=== Input for this task ===

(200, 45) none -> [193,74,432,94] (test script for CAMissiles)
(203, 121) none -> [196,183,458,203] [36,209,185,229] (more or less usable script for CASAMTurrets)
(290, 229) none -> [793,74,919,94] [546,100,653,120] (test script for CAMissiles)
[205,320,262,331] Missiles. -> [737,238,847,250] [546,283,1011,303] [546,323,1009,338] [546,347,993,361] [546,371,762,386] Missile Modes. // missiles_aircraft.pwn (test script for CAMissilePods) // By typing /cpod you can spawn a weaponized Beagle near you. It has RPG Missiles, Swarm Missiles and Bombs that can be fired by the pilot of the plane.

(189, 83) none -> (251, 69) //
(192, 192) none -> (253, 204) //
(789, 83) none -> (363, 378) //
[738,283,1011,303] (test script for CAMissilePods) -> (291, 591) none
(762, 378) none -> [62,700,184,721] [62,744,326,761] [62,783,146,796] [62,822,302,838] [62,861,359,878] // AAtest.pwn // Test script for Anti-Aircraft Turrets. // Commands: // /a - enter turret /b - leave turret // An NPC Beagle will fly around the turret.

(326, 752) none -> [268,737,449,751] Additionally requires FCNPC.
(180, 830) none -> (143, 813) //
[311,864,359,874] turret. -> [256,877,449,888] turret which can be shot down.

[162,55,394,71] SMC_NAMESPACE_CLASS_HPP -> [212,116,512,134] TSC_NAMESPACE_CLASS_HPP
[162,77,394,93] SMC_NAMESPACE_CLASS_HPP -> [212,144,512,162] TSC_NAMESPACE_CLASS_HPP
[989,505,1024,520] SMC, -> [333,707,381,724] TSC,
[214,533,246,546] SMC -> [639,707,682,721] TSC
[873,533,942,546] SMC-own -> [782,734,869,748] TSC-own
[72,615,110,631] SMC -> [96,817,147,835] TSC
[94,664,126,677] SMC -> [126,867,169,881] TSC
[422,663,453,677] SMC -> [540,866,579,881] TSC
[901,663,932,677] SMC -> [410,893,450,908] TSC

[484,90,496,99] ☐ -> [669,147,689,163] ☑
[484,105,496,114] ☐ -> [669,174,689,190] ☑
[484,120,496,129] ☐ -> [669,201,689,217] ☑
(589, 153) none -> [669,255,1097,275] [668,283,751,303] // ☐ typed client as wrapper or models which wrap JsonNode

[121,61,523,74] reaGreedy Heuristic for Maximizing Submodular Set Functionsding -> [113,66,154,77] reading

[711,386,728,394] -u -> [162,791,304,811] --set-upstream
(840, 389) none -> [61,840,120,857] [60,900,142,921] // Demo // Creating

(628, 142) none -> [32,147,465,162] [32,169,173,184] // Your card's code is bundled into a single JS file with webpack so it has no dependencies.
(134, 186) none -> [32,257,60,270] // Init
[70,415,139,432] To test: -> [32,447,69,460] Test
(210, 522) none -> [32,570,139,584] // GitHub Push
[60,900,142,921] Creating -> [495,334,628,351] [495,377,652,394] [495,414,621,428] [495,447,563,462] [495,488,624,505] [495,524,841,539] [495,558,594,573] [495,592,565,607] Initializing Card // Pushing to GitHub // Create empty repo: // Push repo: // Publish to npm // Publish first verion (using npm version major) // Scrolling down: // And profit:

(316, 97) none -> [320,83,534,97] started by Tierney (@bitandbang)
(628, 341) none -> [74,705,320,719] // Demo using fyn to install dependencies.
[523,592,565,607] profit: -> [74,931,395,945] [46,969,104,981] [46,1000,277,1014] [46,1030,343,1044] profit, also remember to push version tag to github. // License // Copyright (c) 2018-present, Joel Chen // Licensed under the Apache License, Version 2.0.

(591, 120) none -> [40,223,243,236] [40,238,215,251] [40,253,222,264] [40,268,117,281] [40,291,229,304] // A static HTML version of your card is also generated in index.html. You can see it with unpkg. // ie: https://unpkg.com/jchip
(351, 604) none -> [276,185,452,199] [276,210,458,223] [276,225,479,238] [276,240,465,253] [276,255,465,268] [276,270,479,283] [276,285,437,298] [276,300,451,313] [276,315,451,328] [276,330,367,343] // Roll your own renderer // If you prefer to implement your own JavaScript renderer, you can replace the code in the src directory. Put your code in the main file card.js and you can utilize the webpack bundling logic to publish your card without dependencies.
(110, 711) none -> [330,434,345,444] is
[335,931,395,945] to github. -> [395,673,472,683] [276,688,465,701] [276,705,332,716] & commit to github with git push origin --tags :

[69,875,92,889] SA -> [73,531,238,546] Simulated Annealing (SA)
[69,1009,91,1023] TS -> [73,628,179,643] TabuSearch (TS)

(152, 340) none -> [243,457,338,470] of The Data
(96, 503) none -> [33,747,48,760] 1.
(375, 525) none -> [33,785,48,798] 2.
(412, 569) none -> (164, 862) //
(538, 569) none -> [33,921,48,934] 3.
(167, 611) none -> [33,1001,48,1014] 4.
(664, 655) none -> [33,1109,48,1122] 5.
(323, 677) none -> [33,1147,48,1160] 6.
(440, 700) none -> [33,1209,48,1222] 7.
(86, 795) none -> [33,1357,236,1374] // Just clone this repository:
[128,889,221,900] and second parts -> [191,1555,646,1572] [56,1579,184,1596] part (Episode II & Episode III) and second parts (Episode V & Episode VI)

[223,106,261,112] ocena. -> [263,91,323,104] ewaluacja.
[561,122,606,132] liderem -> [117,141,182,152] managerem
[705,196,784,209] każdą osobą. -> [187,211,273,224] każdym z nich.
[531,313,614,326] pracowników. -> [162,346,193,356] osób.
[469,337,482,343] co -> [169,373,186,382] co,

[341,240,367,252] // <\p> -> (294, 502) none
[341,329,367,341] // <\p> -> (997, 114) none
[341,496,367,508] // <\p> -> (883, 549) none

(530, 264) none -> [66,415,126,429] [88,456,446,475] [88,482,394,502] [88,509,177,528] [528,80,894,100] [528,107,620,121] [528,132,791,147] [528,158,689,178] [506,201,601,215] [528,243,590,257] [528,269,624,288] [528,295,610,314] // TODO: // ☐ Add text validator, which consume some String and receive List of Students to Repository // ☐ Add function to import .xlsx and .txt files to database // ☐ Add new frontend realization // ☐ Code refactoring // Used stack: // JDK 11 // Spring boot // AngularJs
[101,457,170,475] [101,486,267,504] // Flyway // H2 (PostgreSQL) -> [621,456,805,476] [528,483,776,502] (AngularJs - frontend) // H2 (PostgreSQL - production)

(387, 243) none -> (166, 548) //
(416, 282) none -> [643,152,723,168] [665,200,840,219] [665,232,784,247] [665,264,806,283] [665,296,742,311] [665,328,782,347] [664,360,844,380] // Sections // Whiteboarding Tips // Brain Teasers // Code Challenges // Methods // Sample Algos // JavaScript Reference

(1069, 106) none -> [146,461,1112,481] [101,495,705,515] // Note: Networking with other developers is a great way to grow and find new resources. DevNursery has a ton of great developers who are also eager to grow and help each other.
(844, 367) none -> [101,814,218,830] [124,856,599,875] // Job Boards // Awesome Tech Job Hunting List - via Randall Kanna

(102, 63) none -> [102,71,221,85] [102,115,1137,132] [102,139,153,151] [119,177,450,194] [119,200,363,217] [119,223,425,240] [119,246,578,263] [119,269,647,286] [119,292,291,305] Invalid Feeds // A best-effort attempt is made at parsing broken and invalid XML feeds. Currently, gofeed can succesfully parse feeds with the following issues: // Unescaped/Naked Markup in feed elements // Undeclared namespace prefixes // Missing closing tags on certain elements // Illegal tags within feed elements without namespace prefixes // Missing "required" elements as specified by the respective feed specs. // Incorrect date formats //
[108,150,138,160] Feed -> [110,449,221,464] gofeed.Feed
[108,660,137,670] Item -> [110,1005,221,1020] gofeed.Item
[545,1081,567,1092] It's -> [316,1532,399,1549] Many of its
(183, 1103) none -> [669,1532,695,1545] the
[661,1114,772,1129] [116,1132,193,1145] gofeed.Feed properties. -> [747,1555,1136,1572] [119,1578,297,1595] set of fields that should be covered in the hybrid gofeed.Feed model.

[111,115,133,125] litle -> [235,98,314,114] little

===

(Task statement): The required output is the entries from their opening line through the line holding "(589, 153) none", repeated exactly, with both end lines kept.

(Reply):
(200, 45) none -> [193,74,432,94] (test script for CAMissiles)
(203, 121) none -> [196,183,458,203] [36,209,185,229] (more or less usable script for CASAMTurrets)
(290, 229) none -> [793,74,919,94] [546,100,653,120] (test script for CAMissiles)
[205,320,262,331] Missiles. -> [737,238,847,250] [546,283,1011,303] [546,323,1009,338] [546,347,993,361] [546,371,762,386] Missile Modes. // missiles_aircraft.pwn (test script for CAMissilePods) // By typing /cpod you can spawn a weaponized Beagle near you. It has RPG Missiles, Swarm Missiles and Bombs that can be fired by the pilot of the plane.

(189, 83) none -> (251, 69) //
(192, 192) none -> (253, 204) //
(789, 83) none -> (363, 378) //
[738,283,1011,303] (test script for CAMissilePods) -> (291, 591) none
(762, 378) none -> [62,700,184,721] [62,744,326,761] [62,783,146,796] [62,822,302,838] [62,861,359,878] // AAtest.pwn // Test script for Anti-Aircraft Turrets. // Commands: // /a - enter turret /b - leave turret // An NPC Beagle will fly around the turret.

(326, 752) none -> [268,737,449,751] Additionally requires FCNPC.
(180, 830) none -> (143, 813) //
[311,864,359,874] turret. -> [256,877,449,888] turret which can be shot down.

[162,55,394,71] SMC_NAMESPACE_CLASS_HPP -> [212,116,512,134] TSC_NAMESPACE_CLASS_HPP
[162,77,394,93] SMC_NAMESPACE_CLASS_HPP -> [212,144,512,162] TSC_NAMESPACE_CLASS_HPP
[989,505,1024,520] SMC, -> [333,707,381,724] TSC,
[214,533,246,546] SMC -> [639,707,682,721] TSC
[873,533,942,546] SMC-own -> [782,734,869,748] TSC-own
[72,615,110,631] SMC -> [96,817,147,835] TSC
[94,664,126,677] SMC -> [126,867,169,881] TSC
[422,663,453,677] SMC -> [540,866,579,881] TSC
[901,663,932,677] SMC -> [410,893,450,908] TSC

[484,90,496,99] ☐ -> [669,147,689,163] ☑
[484,105,496,114] ☐ -> [669,174,689,190] ☑
[484,120,496,129] ☐ -> [669,201,689,217] ☑
(589, 153) none -> [669,255,1097,275] [668,283,751,303] // ☐ typed client as wrapper or models which wrap JsonNode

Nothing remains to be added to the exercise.